## Task to complete
Two lines mark the range in the entries below: the one holding "- Panoramix - 3D view of your surroundings" and the one holding "implemented in C++.". Set down those two and all lines between them, exactly.

## Data supplied

--------

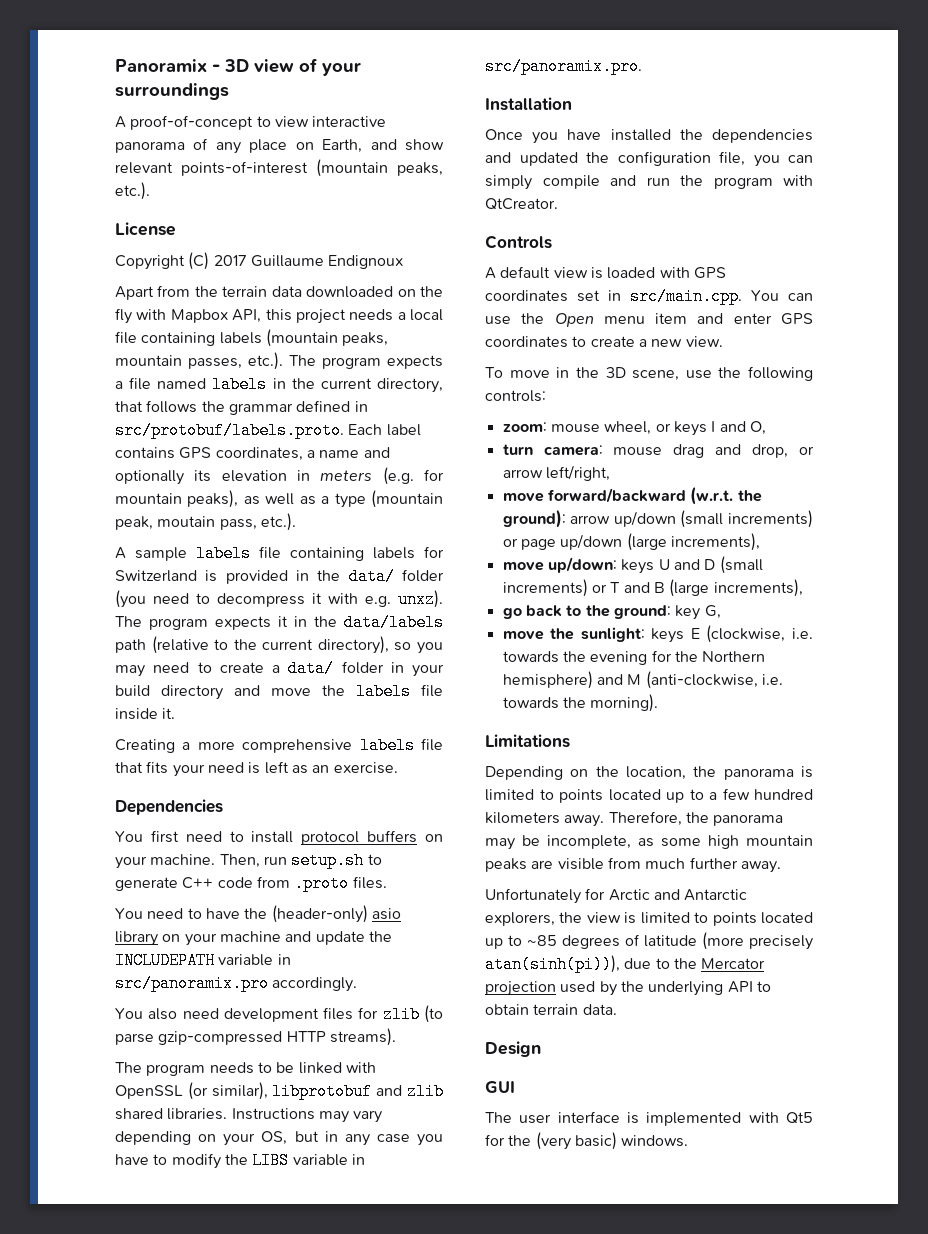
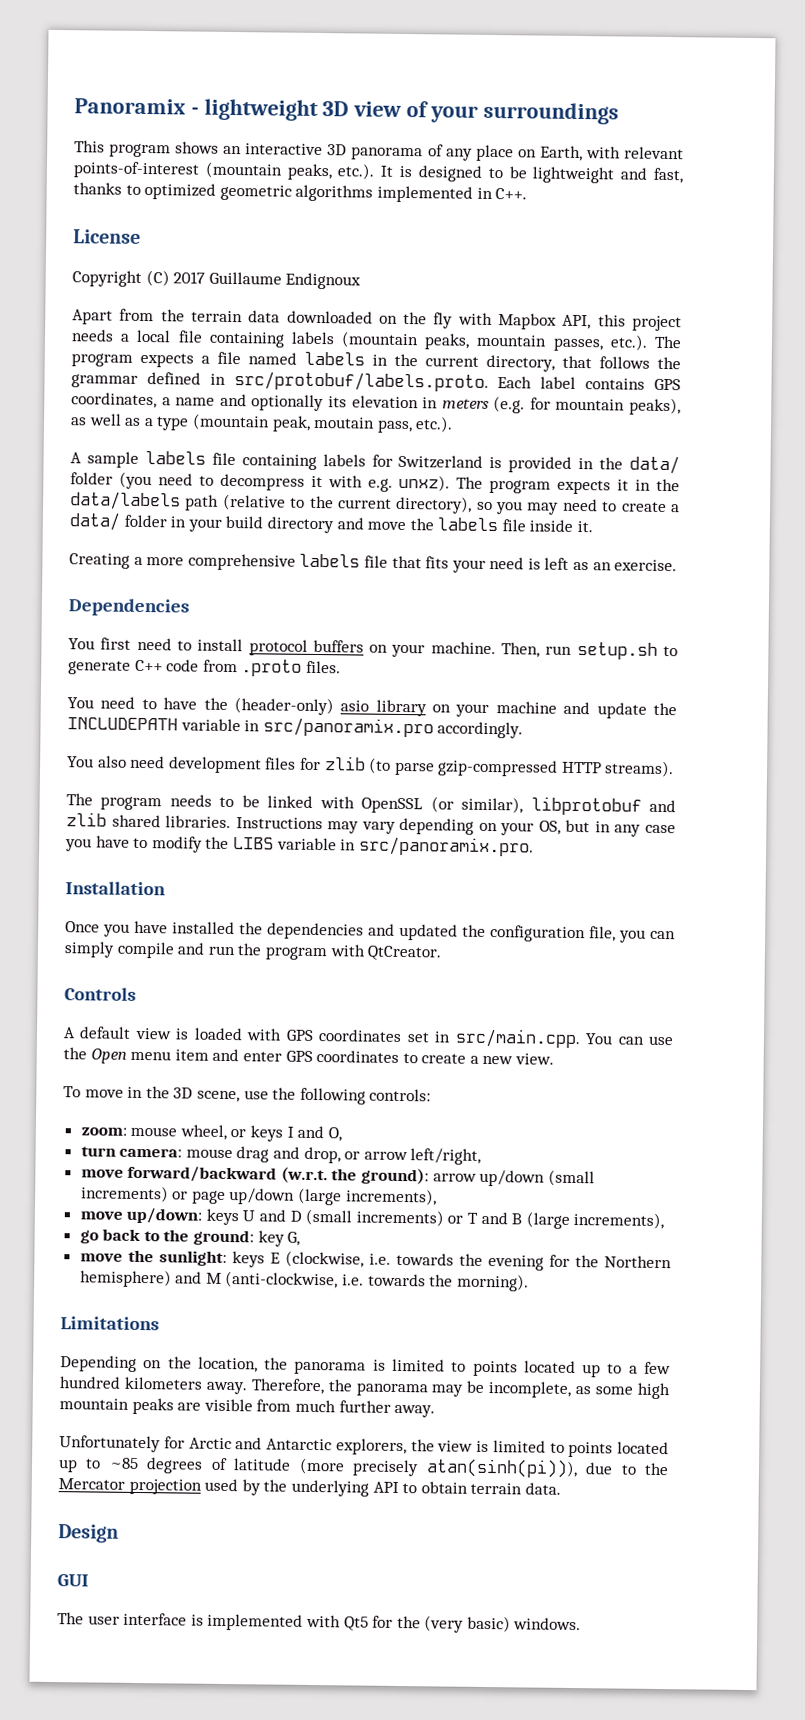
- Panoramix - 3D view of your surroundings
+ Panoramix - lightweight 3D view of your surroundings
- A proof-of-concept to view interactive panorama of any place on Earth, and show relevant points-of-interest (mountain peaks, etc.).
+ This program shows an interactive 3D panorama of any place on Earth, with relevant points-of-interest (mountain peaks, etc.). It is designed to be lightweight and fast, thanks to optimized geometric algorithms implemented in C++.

--------

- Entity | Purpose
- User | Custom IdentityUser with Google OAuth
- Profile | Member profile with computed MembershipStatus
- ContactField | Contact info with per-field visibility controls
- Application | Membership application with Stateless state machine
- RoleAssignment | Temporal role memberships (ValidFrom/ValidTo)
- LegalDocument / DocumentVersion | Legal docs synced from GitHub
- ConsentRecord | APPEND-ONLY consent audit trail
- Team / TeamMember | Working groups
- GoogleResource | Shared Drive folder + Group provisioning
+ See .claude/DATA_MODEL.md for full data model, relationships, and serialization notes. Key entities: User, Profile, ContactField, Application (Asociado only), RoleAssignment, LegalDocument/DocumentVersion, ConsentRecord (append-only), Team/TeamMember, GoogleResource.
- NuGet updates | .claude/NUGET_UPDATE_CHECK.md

--------

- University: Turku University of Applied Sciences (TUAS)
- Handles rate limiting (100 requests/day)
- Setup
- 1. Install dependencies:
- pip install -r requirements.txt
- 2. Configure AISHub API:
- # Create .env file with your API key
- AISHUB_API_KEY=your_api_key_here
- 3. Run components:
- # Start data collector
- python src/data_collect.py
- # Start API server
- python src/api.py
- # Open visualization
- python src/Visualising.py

--------

## Result of the exercise
- Panoramix - 3D view of your surroundings
+ Panoramix - lightweight 3D view of your surroundings
- A proof-of-concept to view interactive panorama of any place on Earth, and show relevant points-of-interest (mountain peaks, etc.).
+ This program shows an interactive 3D panorama of any place on Earth, with relevant points-of-interest (mountain peaks, etc.). It is designed to be lightweight and fast, thanks to optimized geometric algorithms implemented in C++.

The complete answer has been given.